The production of the album came after a 5-year hiatus, after the disbanding of Blackest Ever Black, considering the quick pace or turnaround projects have these days, how has your experience been allowing you an expanded period of time?
I initially wanted to release Point Blank Range back in 2017. I wasn’t previously told BEB was ending, so it came as a surprise and left me in the lurch, leaving me with a lot of time on my hands while I tried to find a label to continue the trilogy. It turned out no one was really interested and it ended up taking a few years of waiting until Denovali got in touch. There was a period of time when I started to think that the records might not get released at all.

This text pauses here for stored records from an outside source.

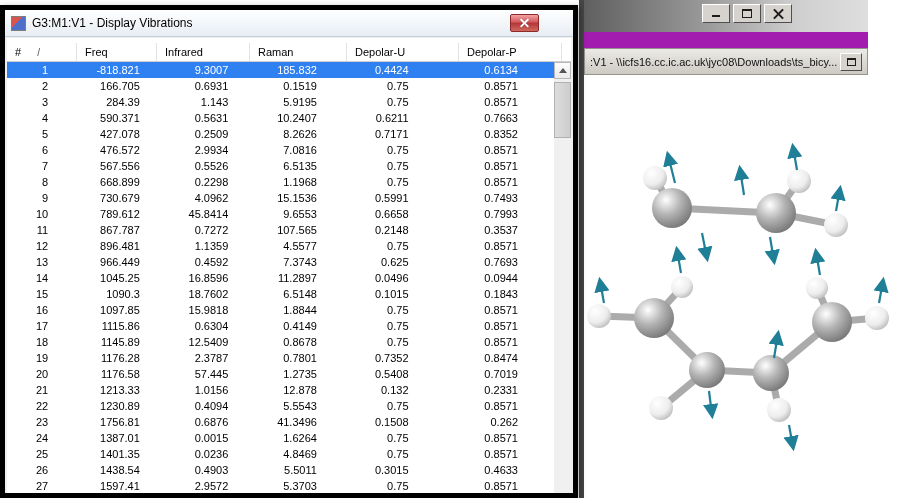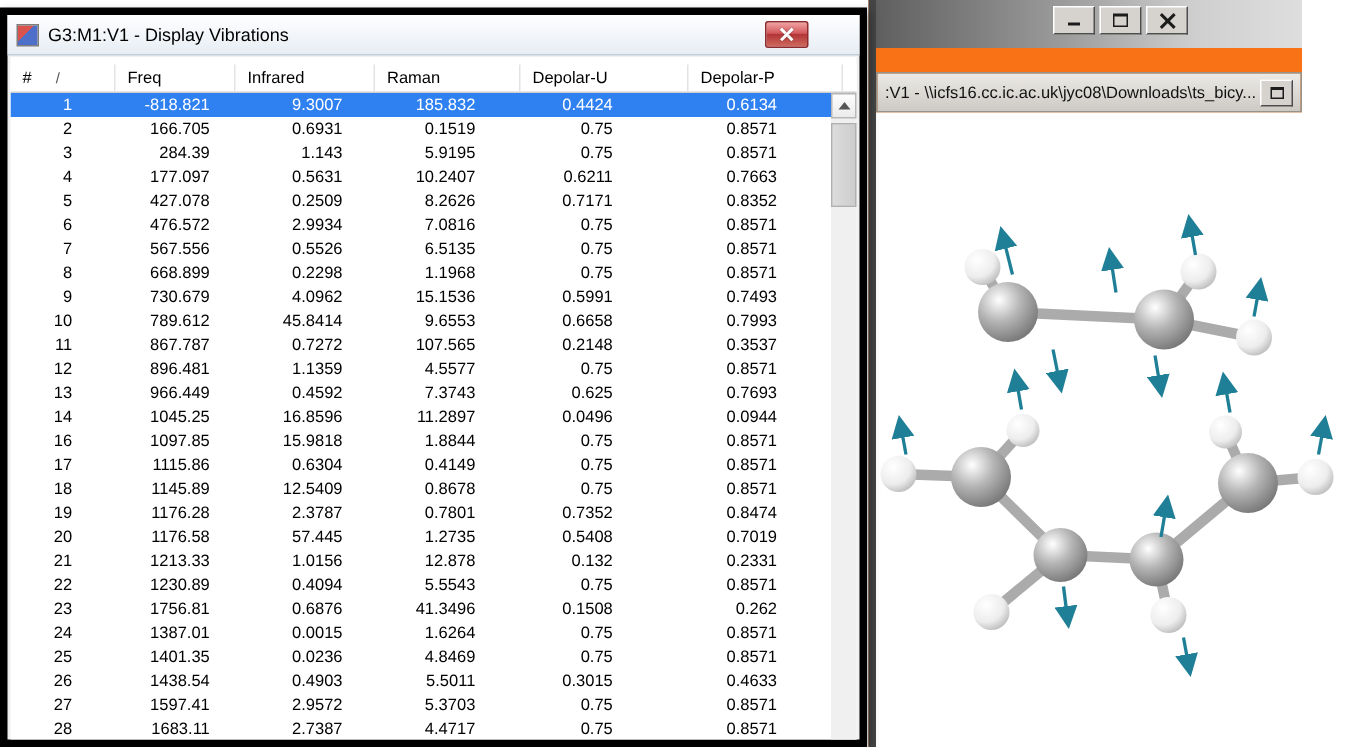":V1 -" .bg-window { background: #f97316 -> #a21caf }
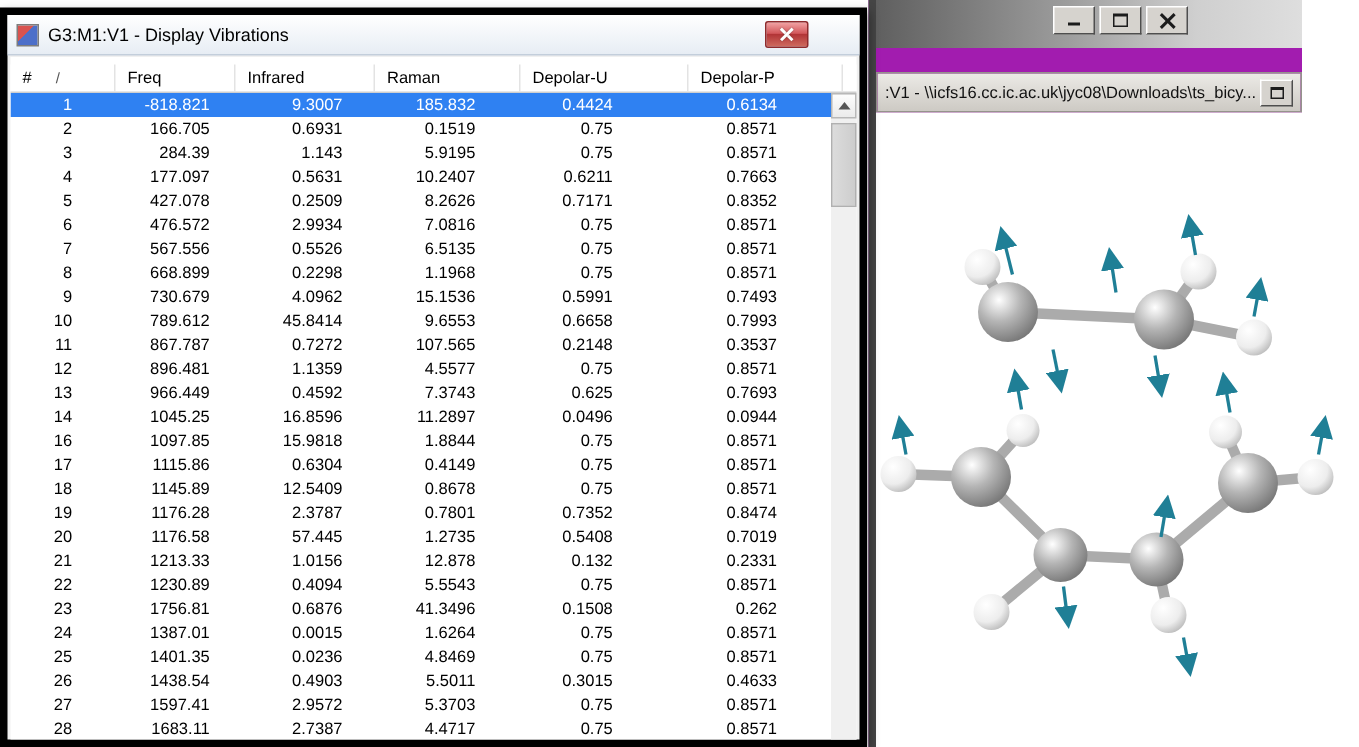"177.097" div.tcell { text: 177.097 -> 590.371 }
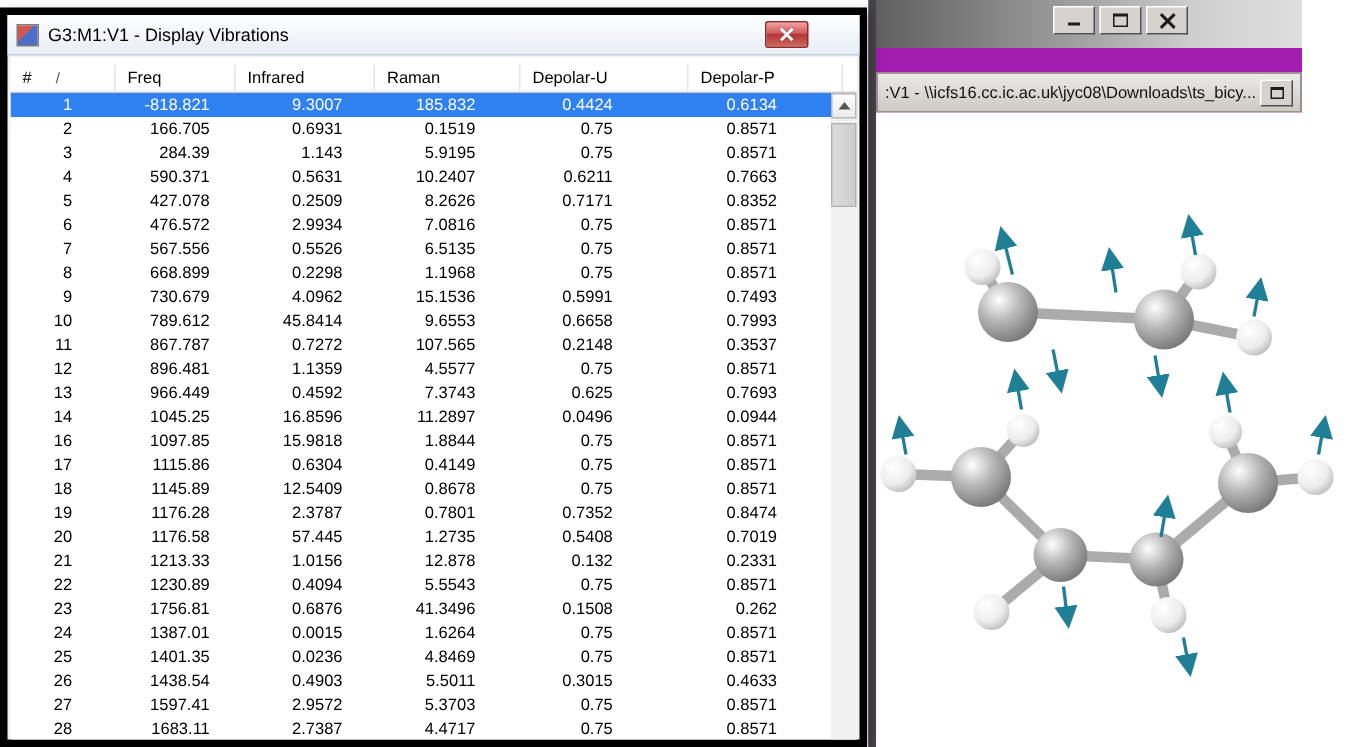"15" div.trow { html: none -> <div> <div>15</div> <div>1090.3</div> <div>18.7602</div> <div>6.5148</div> <div>0.1015</div> <div>0.1843</div> </div> }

The last few years have been some of my most productive. I finished Vol.3 in the trilogy as well as producing lots of new Dalhous music outside The Composite Moods Collection, which may end up becoming three 30-minute E.Ps in the future.
What is your relationship with technology nowadays? What use do you make of it for your compositions? and how do you cope with screen/digital overload?
The music I’ve made has always been reliant on technology. However, I try and stay a few steps back to avoid getting caught up in the latest trends in DWA and VST software, which I feel can have a homogenous quality within genres of music.
I am not the healthiest when it comes to a work/life balance. It can be a problem as I edit all the music on a screen. I am obsessed with precise automation, a lot of which I suspect no one would ever hear but it resolves some of my incessant anxiety over visual details and balance. There’s a lesson to be learnt from trusting your ears more.